### [EXERCISE REQUIREMENTS]
Transcribe, word for word and without additions, each line below from the one containing "Figure 2.10 shows" through the one containing "- The decoder", both ends included.

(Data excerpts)
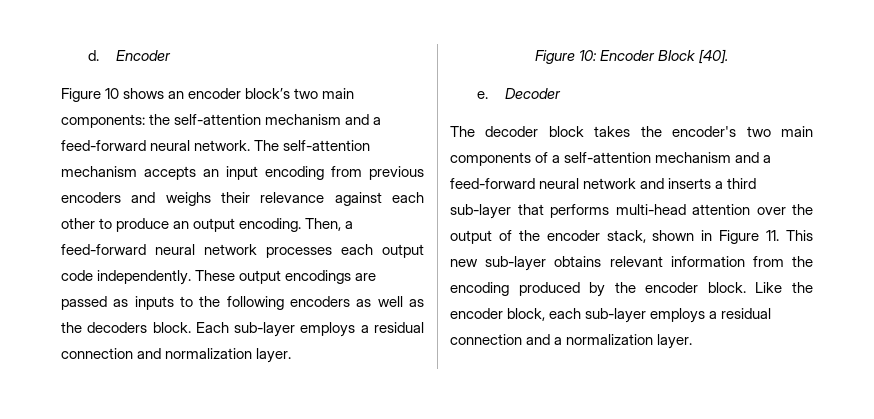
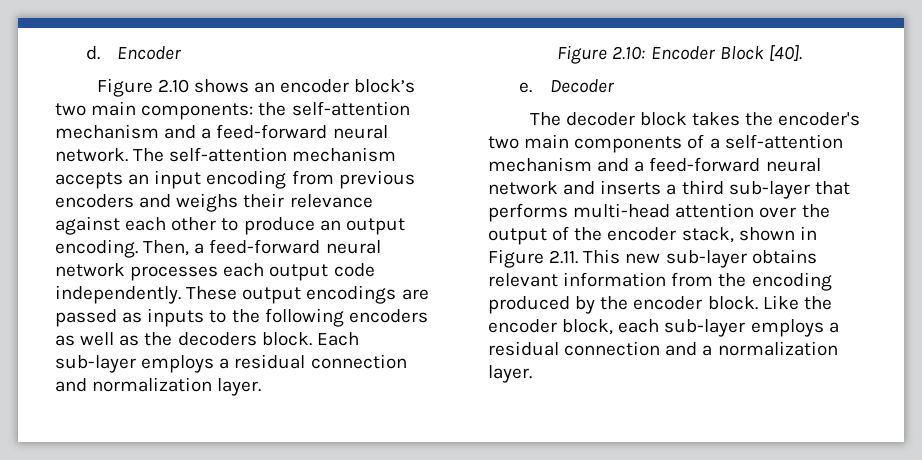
- Figure 10 shows an encoder block’s two main components: the self-attention mechanism and a feed-forward neural network.
+ Figure 2.10 shows an encoder block’s two main components: the self-attention mechanism and a feed-forward neural network.
- Figure 10: Encoder Block [40].
+ Figure 2.10: Encoder Block [40].
- The decoder block takes the encoder's two main components of a self-attention mechanism and a feed-forward neural network and inserts a third sub-layer that performs multi-head attention over the output of the encoder stack, shown in Figure 11. This new sub-layer obtains relevant information from the encoding produced by the encoder block.
+ The decoder block takes the encoder's two main components of a self-attention mechanism and a feed-forward neural network and inserts a third sub-layer that performs multi-head attention over the output of the encoder stack, shown in Figure 2.11. This new sub-layer obtains relevant information from the encoding produced by the encoder block.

### [YOUR RESPONSE]
+ Figure 2.10 shows an encoder block’s two main components: the self-attention mechanism and a feed-forward neural network.
- Figure 10: Encoder Block [40].
+ Figure 2.10: Encoder Block [40].
- The decoder block takes the encoder's two main components of a self-attention mechanism and a feed-forward neural network and inserts a third sub-layer that performs multi-head attention over the output of the encoder stack, shown in Figure 11. This new sub-layer obtains relevant information from the encoding produced by the encoder block.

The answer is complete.